Problem to work on:
Set down each record below precisely, skipping the pictures.
─── Information
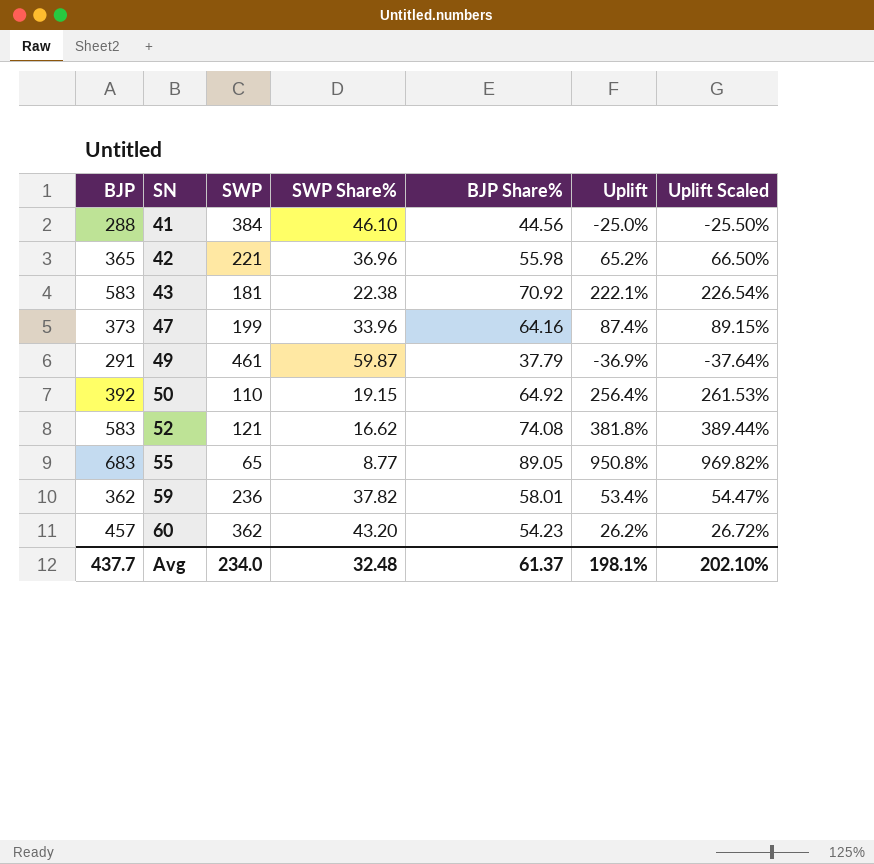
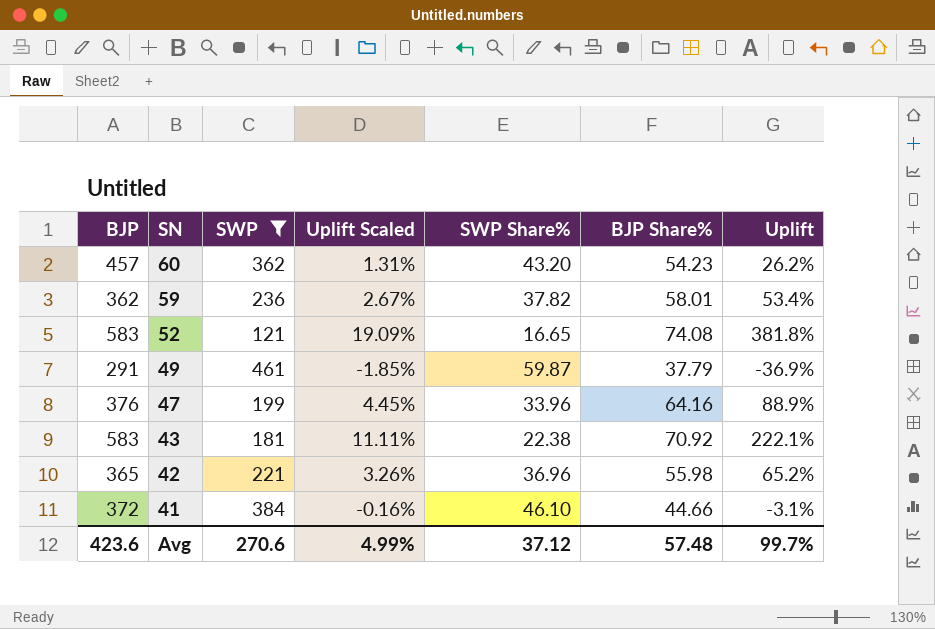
filter: none -> SWP >= 121
row order: SN ascending -> SN descending
column Uplift Scaled | formula: [Uplift] * 1.02 -> [Uplift] * 0.05
column Uplift Scaled | position: 7 -> 4
52 | SWP Share%: 16.62 -> 16.65
47 | BJP: 373 -> 376
47 | Uplift: 87.4% -> 88.9%
41 | BJP: 288 -> 372
41 | BJP Share%: 44.56 -> 44.66
41 | Uplift: -25.0% -> -3.1%
Avg | BJP: 437.7 -> 423.6
Avg | SWP: 234.0 -> 270.6
Avg | Uplift Scaled: 202.10% -> 4.99%
Avg | SWP Share%: 32.48 -> 37.12
Avg | BJP Share%: 61.37 -> 57.48
Avg | Uplift: 198.1% -> 99.7%

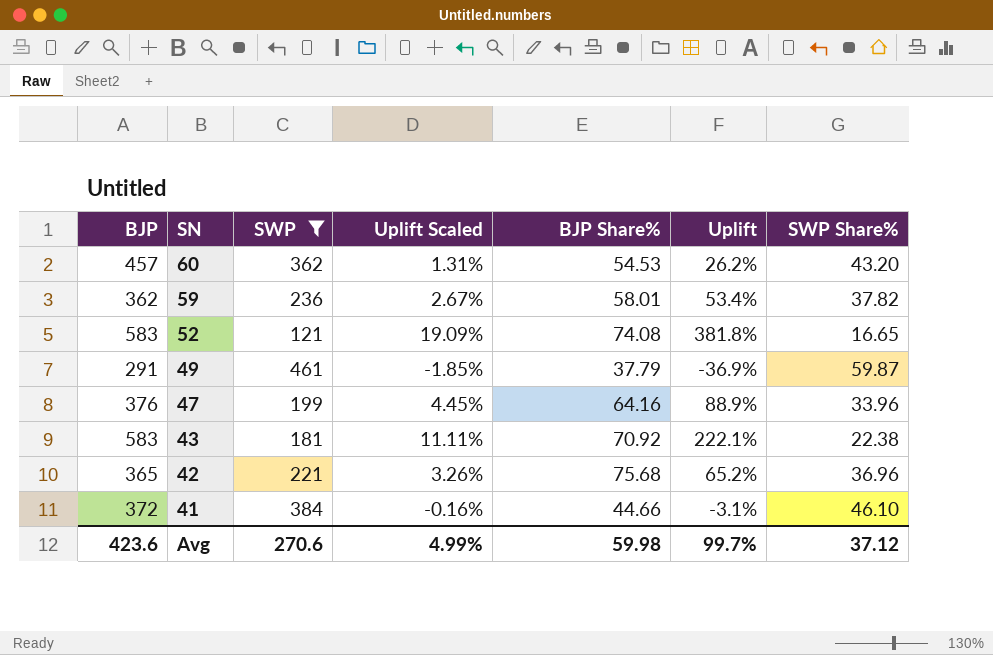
column SWP Share% | position: 5 -> 7
60 | BJP Share%: 54.23 -> 54.53
42 | BJP Share%: 55.98 -> 75.68
Avg | BJP Share%: 57.48 -> 59.98

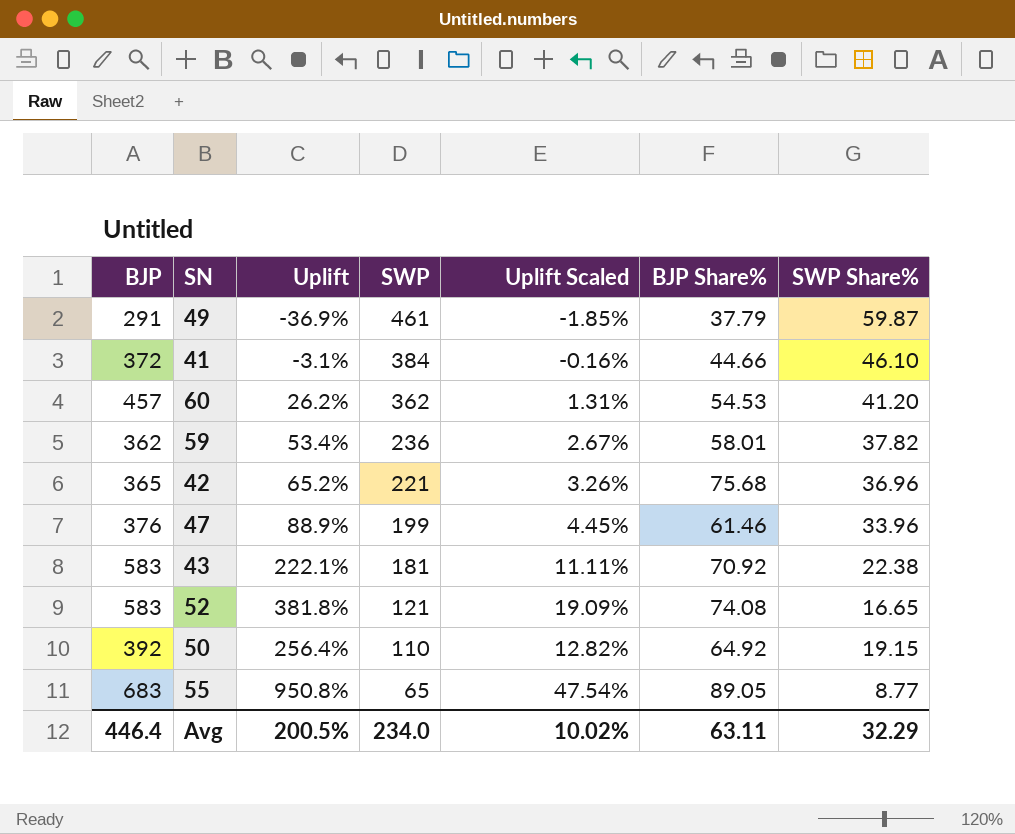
filter: SWP >= 121 -> none
row order: SN descending -> SWP descending
column Uplift | position: 6 -> 3
60 | SWP Share%: 43.20 -> 41.20
47 | BJP Share%: 64.16 -> 61.46
Avg | BJP: 423.6 -> 446.4
Avg | Uplift: 99.7% -> 200.5%
Avg | SWP: 270.6 -> 234.0
Avg | Uplift Scaled: 4.99% -> 10.02%
Avg | BJP Share%: 59.98 -> 63.11
Avg | SWP Share%: 37.12 -> 32.29

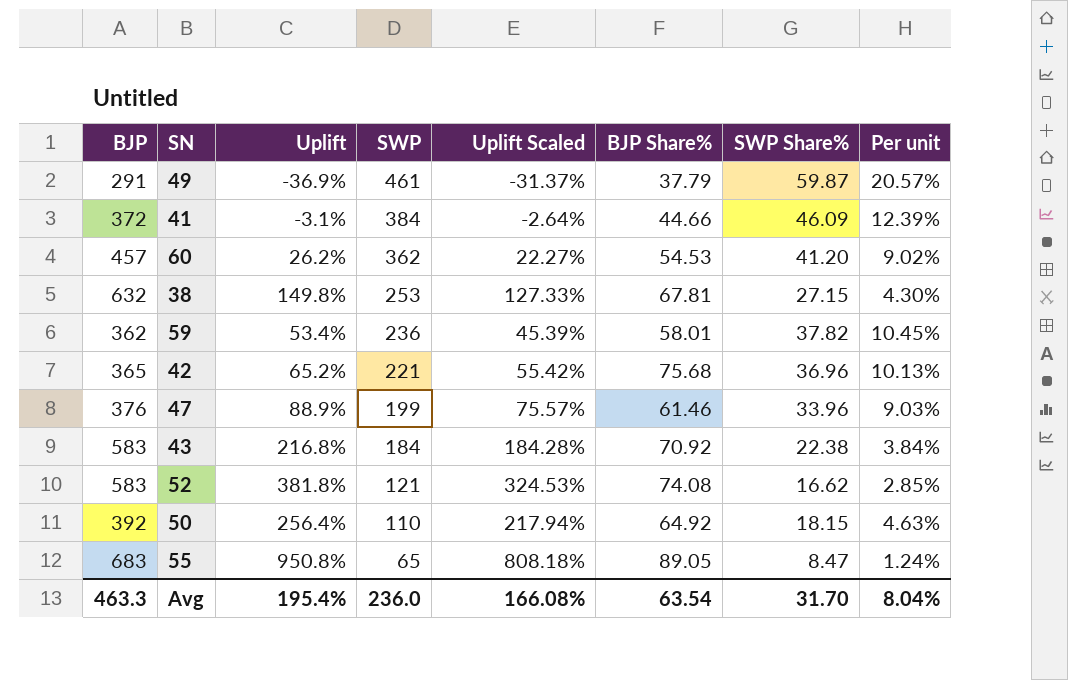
column Uplift Scaled | formula: [Uplift] * 0.05 -> [Uplift] * 0.85
column Per unit | formula: none -> [SWP Share%] / [BJP]
41 | SWP Share%: 46.10 -> 46.09
row 38: none -> 632 | 149.8% | 253 | 127.33% | 67.81 | 27.15 | 4.30%
43 | Uplift: 222.1% -> 216.8%
43 | SWP: 181 -> 184
52 | SWP Share%: 16.65 -> 16.62
50 | SWP Share%: 19.15 -> 18.15
55 | SWP Share%: 8.77 -> 8.47
Avg | BJP: 446.4 -> 463.3
Avg | Uplift: 200.5% -> 195.4%
Avg | SWP: 234.0 -> 236.0
Avg | Uplift Scaled: 10.02% -> 166.08%
Avg | BJP Share%: 63.11 -> 63.54
Avg | SWP Share%: 32.29 -> 31.70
──────
Answer:
filter: none -> SWP >= 121
row order: SN ascending -> SN descending
column Uplift Scaled | formula: [Uplift] * 1.02 -> [Uplift] * 0.05
column Uplift Scaled | position: 7 -> 4
52 | SWP Share%: 16.62 -> 16.65
47 | BJP: 373 -> 376
47 | Uplift: 87.4% -> 88.9%
41 | BJP: 288 -> 372
41 | BJP Share%: 44.56 -> 44.66
41 | Uplift: -25.0% -> -3.1%
Avg | BJP: 437.7 -> 423.6
Avg | SWP: 234.0 -> 270.6
Avg | Uplift Scaled: 202.10% -> 4.99%
Avg | SWP Share%: 32.48 -> 37.12
Avg | BJP Share%: 61.37 -> 57.48
Avg | Uplift: 198.1% -> 99.7%

column SWP Share% | position: 5 -> 7
60 | BJP Share%: 54.23 -> 54.53
42 | BJP Share%: 55.98 -> 75.68
Avg | BJP Share%: 57.48 -> 59.98

filter: SWP >= 121 -> none
row order: SN descending -> SWP descending
column Uplift | position: 6 -> 3
60 | SWP Share%: 43.20 -> 41.20
47 | BJP Share%: 64.16 -> 61.46
Avg | BJP: 423.6 -> 446.4
Avg | Uplift: 99.7% -> 200.5%
Avg | SWP: 270.6 -> 234.0
Avg | Uplift Scaled: 4.99% -> 10.02%
Avg | BJP Share%: 59.98 -> 63.11
Avg | SWP Share%: 37.12 -> 32.29

column Uplift Scaled | formula: [Uplift] * 0.05 -> [Uplift] * 0.85
column Per unit | formula: none -> [SWP Share%] / [BJP]
41 | SWP Share%: 46.10 -> 46.09
row 38: none -> 632 | 149.8% | 253 | 127.33% | 67.81 | 27.15 | 4.30%
43 | Uplift: 222.1% -> 216.8%
43 | SWP: 181 -> 184
52 | SWP Share%: 16.65 -> 16.62
50 | SWP Share%: 19.15 -> 18.15
55 | SWP Share%: 8.77 -> 8.47
Avg | BJP: 446.4 -> 463.3
Avg | Uplift: 200.5% -> 195.4%
Avg | SWP: 234.0 -> 236.0
Avg | Uplift Scaled: 10.02% -> 166.08%
Avg | BJP Share%: 63.11 -> 63.54
Avg | SWP Share%: 32.29 -> 31.70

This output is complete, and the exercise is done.